I suppose I should have clarified that my road bed will be in the open air for a good period of time prior to the building up of scenery (dirt) beneath it. It is also my intention to maintain the dirt level at least 1/2 below the bottom of the splines and use fine gravel (whatever it is called in your neck of the woods) up to the road bed. As I mentioned above, the club I belong to used 2" pipe posts with 1/2" x 1-1/2" PVC spline material and before the back fill was completed, noticeable sagging between posts was evident on hotter summer days. I live in the panhandle of Florida, a good bit north of Randy, so I am sure that heat on the PVC will be an item he will consider. 

I also realize that the curvature will also play a big part in the methodology you are going to use. All my curves are 20 foot diameter, so I have not issue forming PPT 1/2 x 1-1/2 material to that radius. I am sure that tighter radii will create their own difficulties, where the PPT will not be a good option (unless steam bent - even I don't want to go there). I am also investigating some options to make the spacing of the 3" posts greater where the height is above 24" (on the straights only). Not far enough along to be sure it will work on mine yet. 

Bob C.


----------



## Randy Stone (Jan 2, 2008)

Guys, the information is starting to flow which is what I was hoping for. 

Not just for me but anyone considering an elevated layout. 

My first thought was to use a cement block wall to support my railroad. 

While it would give a super strong foundation, the cost would be very high. 

Up north there was always used block you could get, but here in Central Florida, there isn't much chance in finding used blocks. 

so, I'm exploring various types of supporting structure. 

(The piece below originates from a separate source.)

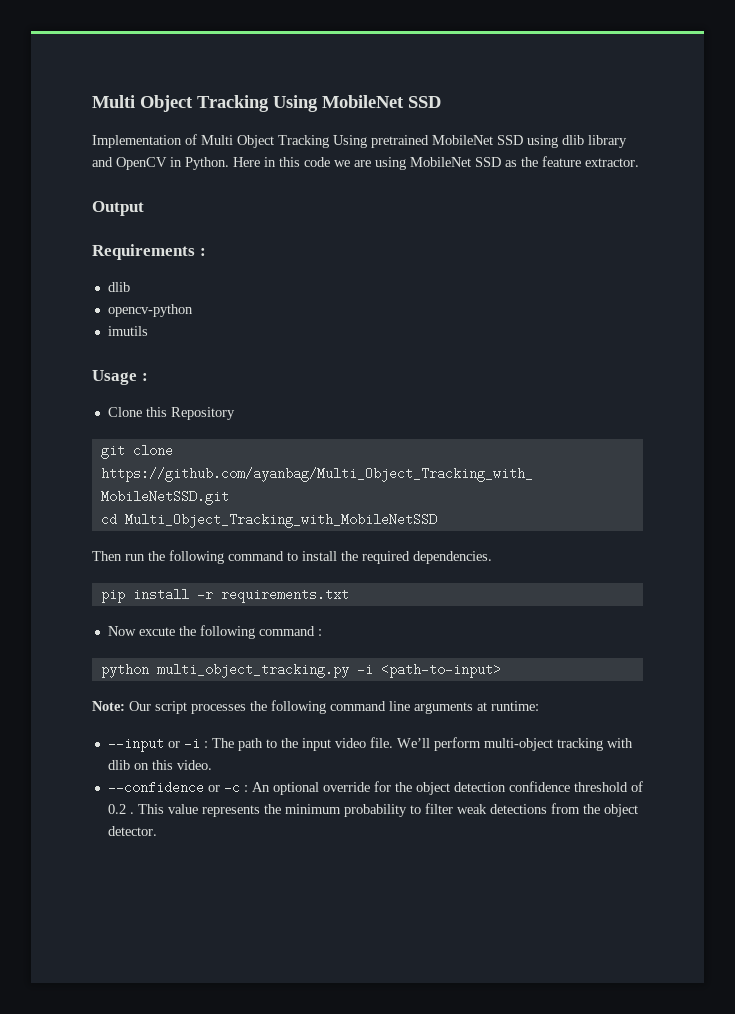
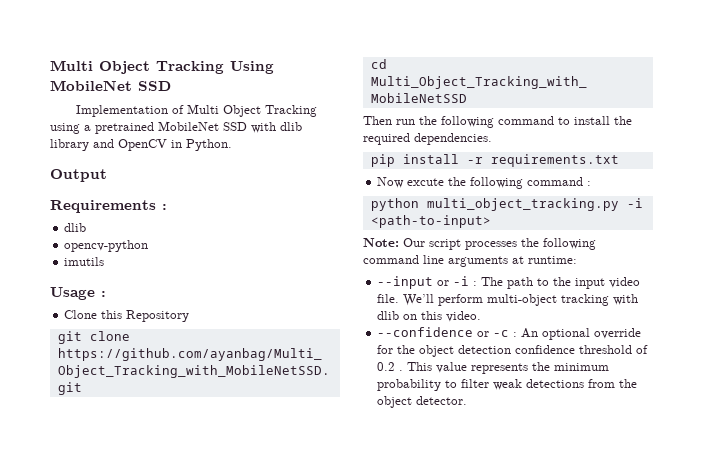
[333,135,367,148] Using -> [50,123,91,134] using a
[527,135,558,148] using -> [251,122,276,133] with
[233,156,639,170] Here in this code we are using MobileNet SSD as the feature extractor. -> (232, 145) none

Wood is relativly cheap, but it's heavy and it rots. 

Anything bigger than 1 1/2 PVC is expensive. 

I can't depend on having dirt fill under the road bed before trains are running. 

So, the search goes on. 

Thankis for the replys and all the info.


----------



## Mike Reilley (Jan 2, 2008)

Now that I understand what you're trying to do...go to Home Depot and look at their galvanized and coated steel posts. They're down at the end where the lumber is. Here's a link to a little one that's on line... Spade post .You just pound those into the ground and attach your woodwork to support the table. These are cheap, and you can install em as you go. Using these on four corners of a box structure would be plenty strong.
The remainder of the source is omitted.